Afin de mettre un terme à l'insécurité qui résultait pour les associations de l'inadaptation des critères antérieurs, quatre mesures ont été prises :

- un correspondant " association " sera désigné dans chaque direction départementale des services fiscaux ; il aidera les associations et ses réponses seront opposables à l'administration ;

- les redressements en cours seront abandonnés, à condition que les impositions non payées ne soient pas devenues définitives et que les associations concernées soient de bonne foi ;

- les associations existantes auront jusqu'au 31 mars 1999 pour se conformer aux nouvelles dispositions. Ainsi, les associations de bonne foi ne pourront voir leur caractère non lucratif remis en cause pour la période antérieure au 1er avril 1999 ;

- enfin, pour les associations créées après le 1er avril 1999 et qui interrogeront l'administration, l'assujettissement aux impôts commerciaux ne prendra effet qu'à compter de la date de la réponse de l'administration.

La clarification du régime fiscal des associations s'accompagne également de mesures destinées à limiter les conséquences de l'assujettissement aux impôts commerciaux. Ainsi, l'article 73 du projet de loi de finances pour 1999 prévoit la possibilité pour les collectivités territoriales de porter de 50 à 100 % l'exonération de la taxe professionnelle qu'elles peuvent décider au profit d'associations du secteur culturel. Cette exonération concerne notamment les théâtres et les compagnies itinérantes.

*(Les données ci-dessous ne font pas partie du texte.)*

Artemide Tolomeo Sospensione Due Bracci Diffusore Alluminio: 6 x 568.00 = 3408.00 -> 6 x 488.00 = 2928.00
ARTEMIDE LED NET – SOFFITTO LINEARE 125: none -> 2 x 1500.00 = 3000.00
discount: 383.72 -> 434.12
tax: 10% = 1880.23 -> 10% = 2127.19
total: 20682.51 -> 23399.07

Quelles seront les conséquences de ce nouveau régime fiscal ? Les " mesures transitoires " d'apurement du passé qui ont accompagné la publication de l'instruction fiscale du 15 septembre 1998 sont incontestablement très positives, et "sauveront " sans doute beaucoup d'associations, menacées de redressements qui leur auraient sans doute été fatals.

Mais, pour l'avenir, une lecture pessimiste de l'instruction s'impose. L'application des critères qu'elle définit se soldera en effet par l'assujettissement aux impôts commerciaux de nombreuses associations culturelles ayant une activité dans le domaine du théâtre. Les exemples d'application du nouveau régime fiscal des associations obligeamment donnés par l'administration des finances suffisent à le démontrer : ainsi, une compagnie de théâtre itinérante qui ne se produit pas exclusivement en des lieux où n'existe aucune activité théâtrale, dont les représentations sont ouvertes au public en général, dont les tarifs sont similaires à ceux des théâtres privés, et qui assure la publicité de ses représentations par des annonces dans la presse locale ou par voie d'affiche sera imposable."

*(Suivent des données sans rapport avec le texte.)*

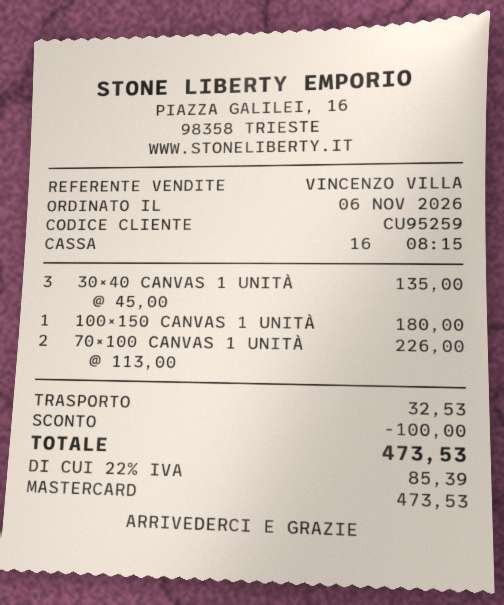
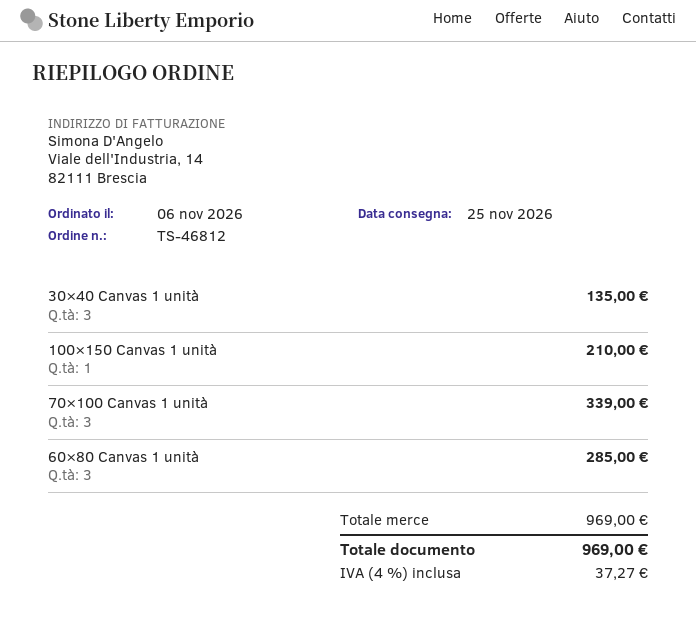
100×150 CANVAS 1 UNITÀ: 1 for 180.00 -> 1 for 210.00
70×100 CANVAS 1 UNITÀ: 2 for 226.00 -> 3 for 339.00
60×80 Canvas 1 unità: none -> 3 for 285.00
discount: 100.00 -> none
shipping: 32.53 -> none
tax: 22% = 85.39 -> 4% = 37.27
total: 473.53 -> 969.00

Or, les mesures d'accompagnement ne suffiront pas à compenser le coût pour les associations de l'assujettissement aux impôts commerciaux. L'application de l'instruction se traduira donc vraisemblablement pour les associations par des difficultés financières qui posent, pour celles qui sont subventionnées, la question d'une éventuelle augmentation du montant des concours publics dont elles bénéficient. Pour les associations qui sont étroitement liées aux collectivités locales, ces difficultés constitueront une incitation supplémentaire à la création d'un statut juridique plus adapté et plus clair qui pourrait être celui de l'établissement public local dont la création avait été préconisée par la commission présidée par M. Jacques Rigaud.